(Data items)
------------------------------------------------

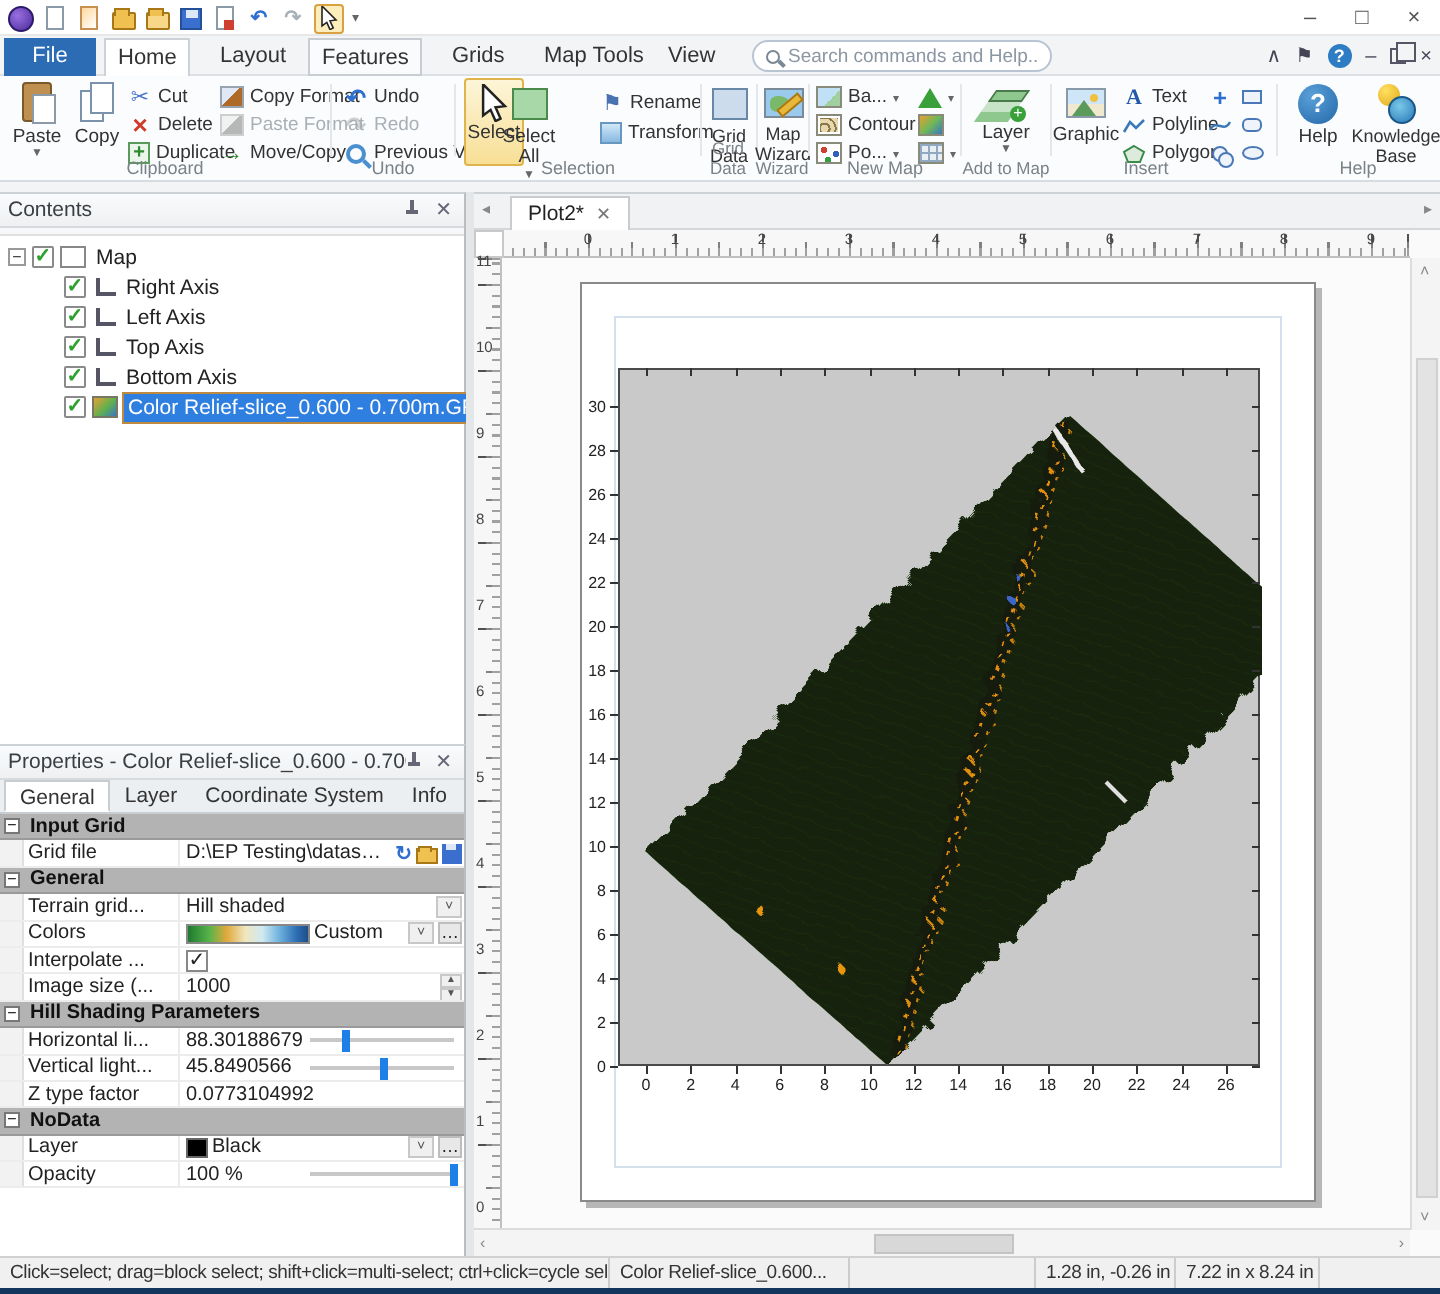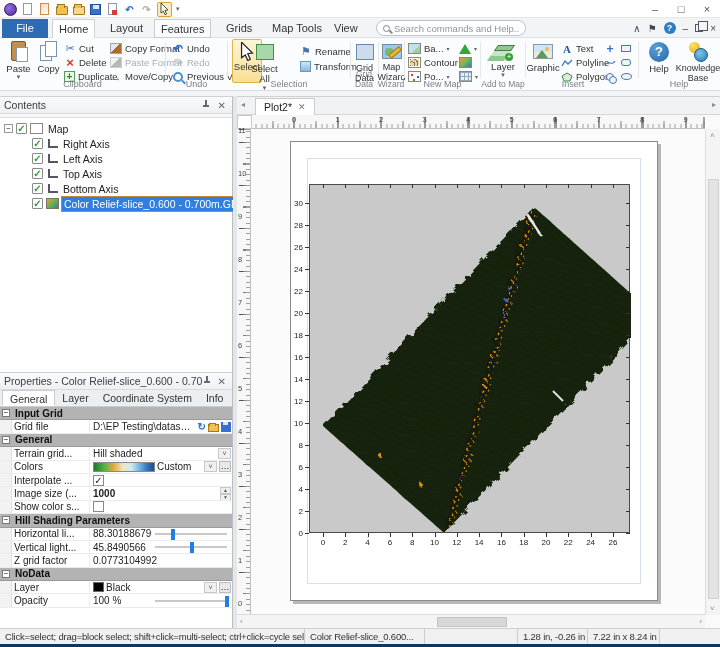--- a/index.html
+++ b/index.html
@@ -569,7 +569,7 @@
           <span class="gut"></span>
           <div class="plabel">Image size (...</div>
           <div class="pval">
-            <span style="flex: 1 1 0%; font-weight: bold;">1000</span>
+            <span style="flex: 1 1 0%;">1000</span>
             <span class="spin">
               <span>▲</span>
               <span>▼</span>

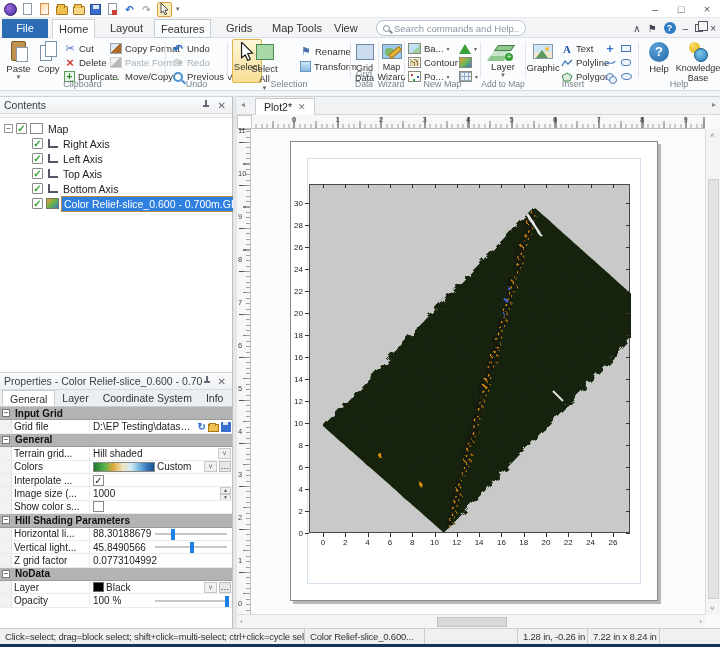--- a/index.html
+++ b/index.html
@@ -574,13 +574,6 @@
               <span>▲</span>
               <span>▼</span>
             </span>
-          </div>
-        </div>
-        <div class="prow">
-          <span class="gut"></span>
-          <div class="plabel">Show color s...</div>
-          <div class="pval">
-            <span class="pcheck"></span>
           </div>
         </div>
         <div class="prow section">

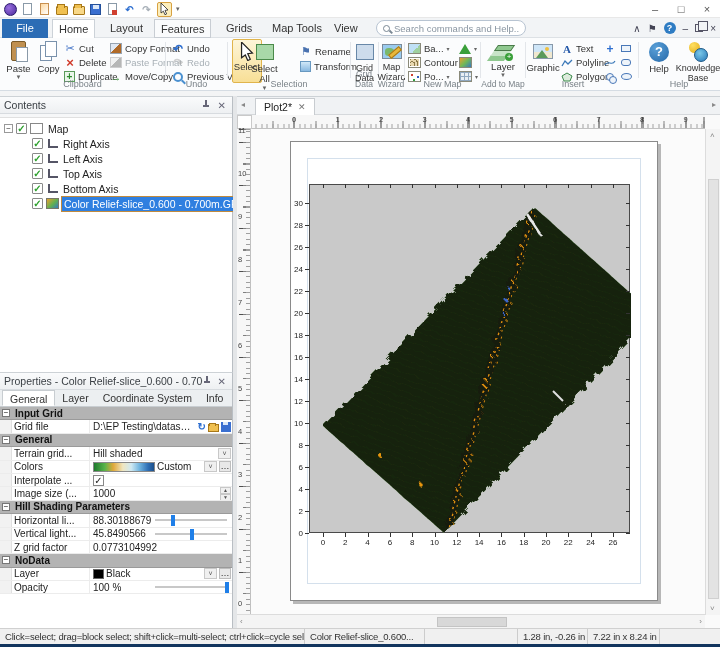--- a/index.html
+++ b/index.html
@@ -604,7 +604,7 @@
         </div>
         <div class="prow">
           <span class="gut"></span>
-          <div class="plabel">Z grid factor</div>
+          <div class="plabel">Z type factor</div>
           <div class="pval">
             <span>0.0773104992</span>
           </div>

------------------------------------------------

• Work instructions:
Using the entries above, return each line in which the word "factor" occurs.

• Task result:
-          <div class="plabel">Z grid factor</div>
+          <div class="plabel">Z type factor</div>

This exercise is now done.